# Question with basement walls



## Termite (Apr 13, 2008)

It could be mold/mildew of some sort, it could be effloressence, it could be anything. 

I'd suggest mixing some bleach and water as a cleaning solution, or use something like TSP to clean the walls. There are some mold/mildew removal chemicals on the market as well, but I can't think of the name.

Getting the dehumidifier going will work wonders if there's a mold situation.


----------



## creamaster (May 11, 2008)

Ive also read on the Internet that using white distilled vinegar 5% dilution is as good if not better than using bleach. I tried this and it removed the mold fairly well. I guess the bleach is wwatered down from the factory and if you add more water then you are actually supplying the mold/mildew with more water/moisture and it will actually proliferate more. Try a Google search for cleaning with vinegar. Lastly if it is efflourssence, a clacium deposit, vinegar will disolve it as it is a mild acid, you will hear it bubbling like Rice Krispies :thumbsup:


----------



## OUDIDIT2 (Jun 25, 2008)

Thanks Thekctermite & Creamaster for your input. I just purchased some TSP and will treat it as mold and mildew then try an etch cleaner if it is effloressence. I never heard of using vinegar, interesting. I use vinegar to kill some weeds out in the backyard.....stuff works.

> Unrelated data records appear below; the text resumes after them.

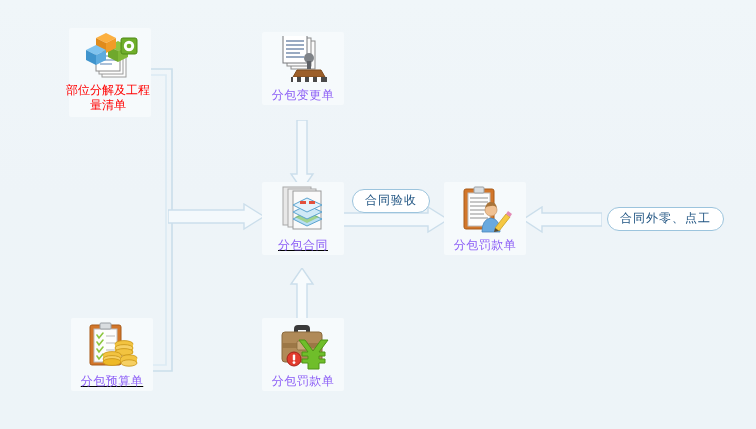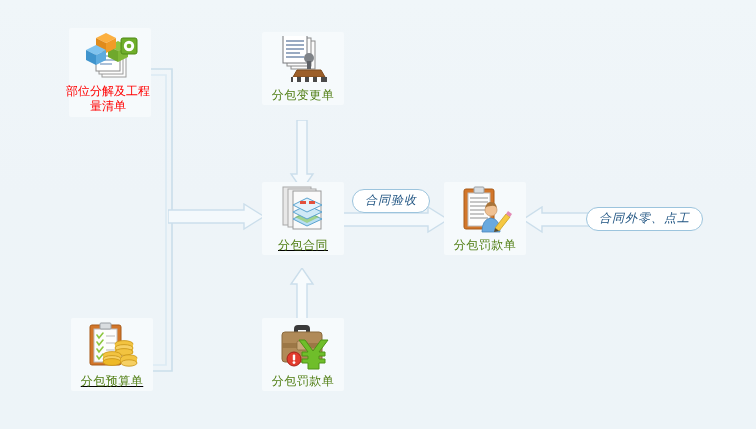--- a/index.html
+++ b/index.html
@@ -8,30 +8,30 @@
     background:#eff5f9;
     font-family:"DejaVu Sans","Liberation Sans",sans-serif;
   }
   #canvas{position:relative;width:756px;height:429px;
     background:linear-gradient(180deg,#f0f6f9 0%,#eef4f8 45%,#edf4f8 100%);}
 
   
   .node{position:absolute;width:78px;text-align:center;
         background:#f6fafc;padding:4px 2px 3px 2px;border-radius:2px;}
   .node .icon{width:56px;height:50px;margin:0 auto;position:relative;}
-  .node .lbl{font-size:12px;line-height:14px;color:#4d7c0f;margin-top:2px;
+  .node .lbl{font-size:12px;line-height:14px;color:#8b5cf6;margin-top:2px;
              letter-spacing:.5px;white-space:nowrap;}
   .node .lbl.red{color:#ff0000;white-space:normal;width:84px;margin-left:-5px;
                  line-height:15px;letter-spacing:0px;}
 
   
   .pill{position:absolute;border:1px solid #9cc4dd;background:#ffffff;
         border-radius:12px;font-size:12px;color:#1d5280;
         padding:2px 12px 3px 12px;letter-spacing:1px;white-space:nowrap;
-        box-shadow:0 0 0 1px #ffffff inset;font-style:italic;}
+        box-shadow:0 0 0 1px #ffffff inset;}
 
   
   .arrowR,.arrowL{position:absolute;}
   .arrowR svg,.arrowL svg,.arrowD svg,.arrowU svg{display:block;}
   .arrowD,.arrowU{position:absolute;}
 
   
   .bracket{position:absolute;}
 </style>
 </head>
@@ -71,23 +71,23 @@
   </div>
 
   <div class="arrowL" style="left:522px;top:206px;">
     <svg width="80" height="28" viewBox="0 0 80 28">
       <path d="M80 7 H20 V1 L1 13.5 L20 26 V20 H80 Z" fill="#f4f9fc" stroke="#cbdeeb" stroke-width="1.4"></path>
     </svg>
   </div>
 
   <div class="pill" style="left:352px;top:189px;">合同验收</div>
 
-  <div class="pill" style="left:586px;top:207px;">合同外零、点工</div>
-
-  <div class="node" style="left:69px;top:28px;">
+  <div class="pill" style="left:607px;top:207px;">合同外零、点工</div>
+
+  <div class="node" style="left:69px;top:28px;font-family:Liberation Mono, monospace;">
     <div class="icon">
       <svg width="56" height="50" viewBox="0 0 56 50">
 
         <rect x="20" y="25" width="24" height="20" fill="#fdfdfd" stroke="#9a9a9a" stroke-width="1"></rect>
         <rect x="17" y="22" width="24" height="20" fill="#fdfdfd" stroke="#9a9a9a" stroke-width="1"></rect>
         <rect x="14" y="19" width="24" height="20" fill="#ffffff" stroke="#8c8c8c" stroke-width="1"></rect>
         <g stroke="#7e9ec4" stroke-width="1.3">
           <line x1="18" y1="24" x2="34" y2="24"></line>
             <line x1="18" y1="28" x2="34" y2="28"></line>
           <line x1="18" y1="32" x2="30" y2="32"></line>

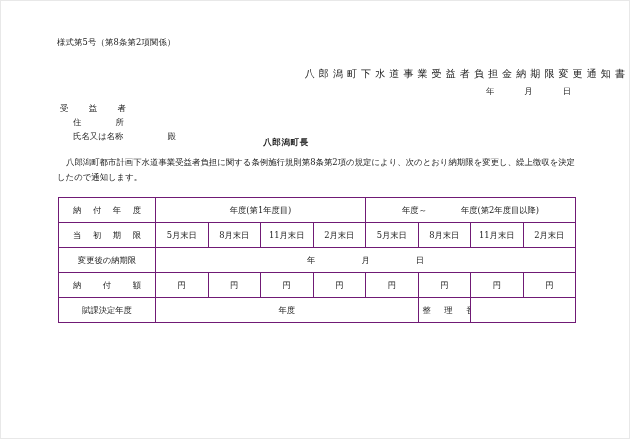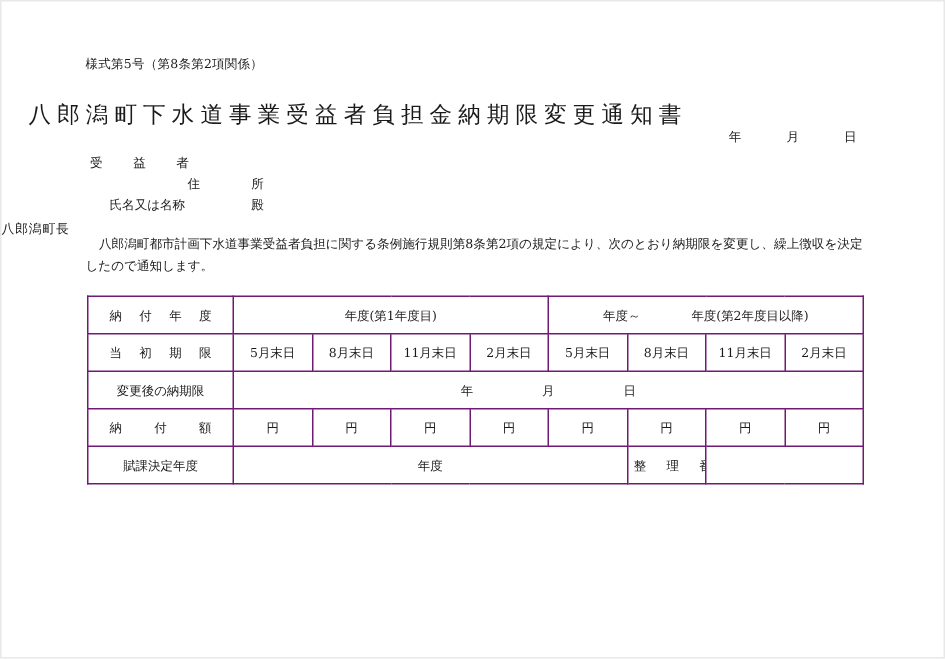--- a/index.html
+++ b/index.html
@@ -30,22 +30,22 @@
     top: 36px;
     font-size: 8.3px;
     letter-spacing: 0.2px;
     white-space: nowrap;
   }
   .doc-title {
     position: absolute;
     left: 0;
     right: 0;
     top: 66px;
-    text-align: left;
-    font-size: 15px;
+    text-align: right;
+    font-size: 10px;
     letter-spacing: 4.1px;
     padding-left: 18px;
     white-space: nowrap;
   }
   .date-line {
     position: absolute;
     right: 58px;
     top: 85px;
     font-size: 8.4px;
     white-space: nowrap;
@@ -62,37 +62,37 @@
     font-size: 8.4px;
     line-height: 14.2px;
   }
   .rc-title {
     letter-spacing: 6px;
     padding-left: 3px;
   }
   .rc-addr {
     padding-left: 16px;
     letter-spacing: 0;
-    text-align: right;
   }
   .rc-addr .sp { display: inline-block; width: 34px; }
   .rc-name {
     padding-left: 16px;
   }
   .rc-name .hon { display: inline-block; margin-left: 44px; }
 
   .sender {
     position: absolute;
     left: 0;
     right: 58px;
-    top: 146px;
-    text-align: left;
+    top: 136px;
+    text-align: center;
     font-size: 8.5px;
     letter-spacing: 0.6px;
     white-space: nowrap;
+    font-weight: bold;
   }
 
   
   .body-text {
     position: absolute;
     left: 56px;
     top: 154px;
     width: 518px;
     font-size: 8.4px;
     line-height: 14.5px;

I put a product called DRYLOK by UGL on 3/4 of the basement walls and floors and it has cut down on the humidity alot. I am really pleased with this product. But in this corner and the laundry area I will be using a product called Zinsser Watertite. I just did not have any of the pink stuff until I tore down this shed. I did wash all the walls down with a heavy bleach solution only because it's the first time I am cleaning the basement and I didn't know what was down there.

Thanks again!


----------